[Start of Attachment]
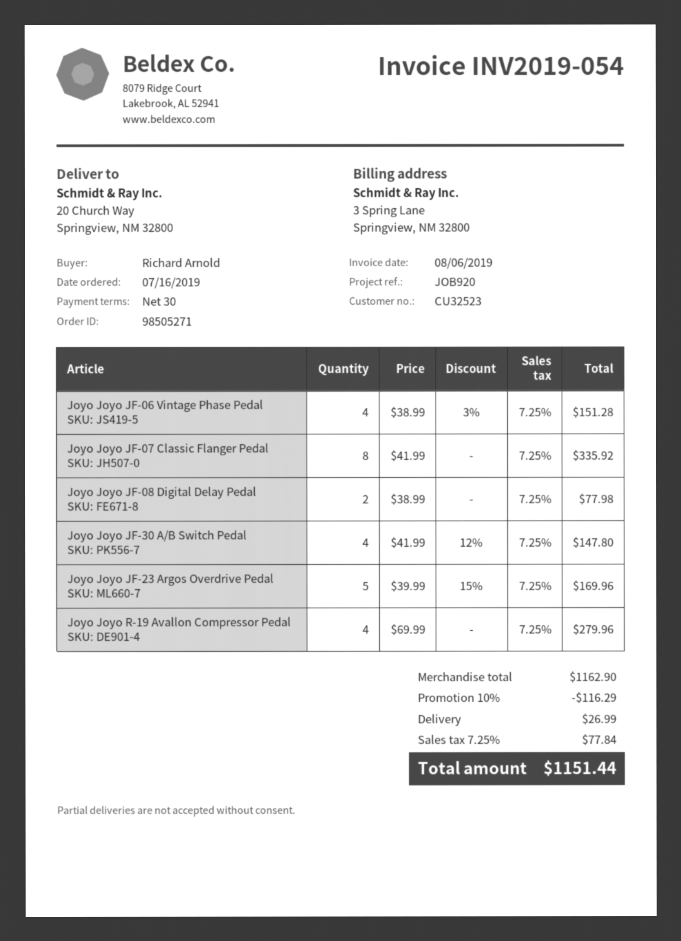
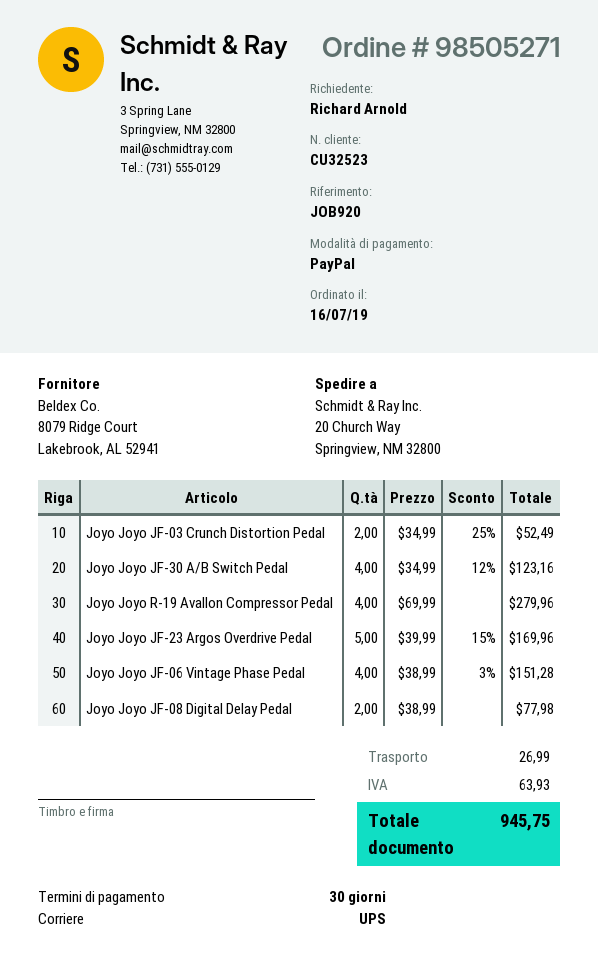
Joyo Joyo JF-07 Classic Flanger Pedal: 8 x 41.99 = 335.92 -> none
Joyo Joyo JF-30 A/B Switch Pedal: 4 x 41.99 - 12% = 147.80 -> 4 x 34.99 - 12% = 123.16
Joyo Joyo JF-03 Crunch Distortion Pedal: none -> 2 x 34.99 - 25% = 52.49
discount: 10% = 116.29 -> none
tax: 77.84 -> 63.93
total: 1151.44 -> 945.75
[End of Attachment]
◆ **The task**
Return a verbatim transcription of the data, omitting all images.

◆ **Output**
Joyo Joyo JF-07 Classic Flanger Pedal: 8 x 41.99 = 335.92 -> none
Joyo Joyo JF-30 A/B Switch Pedal: 4 x 41.99 - 12% = 147.80 -> 4 x 34.99 - 12% = 123.16
Joyo Joyo JF-03 Crunch Distortion Pedal: none -> 2 x 34.99 - 25% = 52.49
discount: 10% = 116.29 -> none
tax: 77.84 -> 63.93
total: 1151.44 -> 945.75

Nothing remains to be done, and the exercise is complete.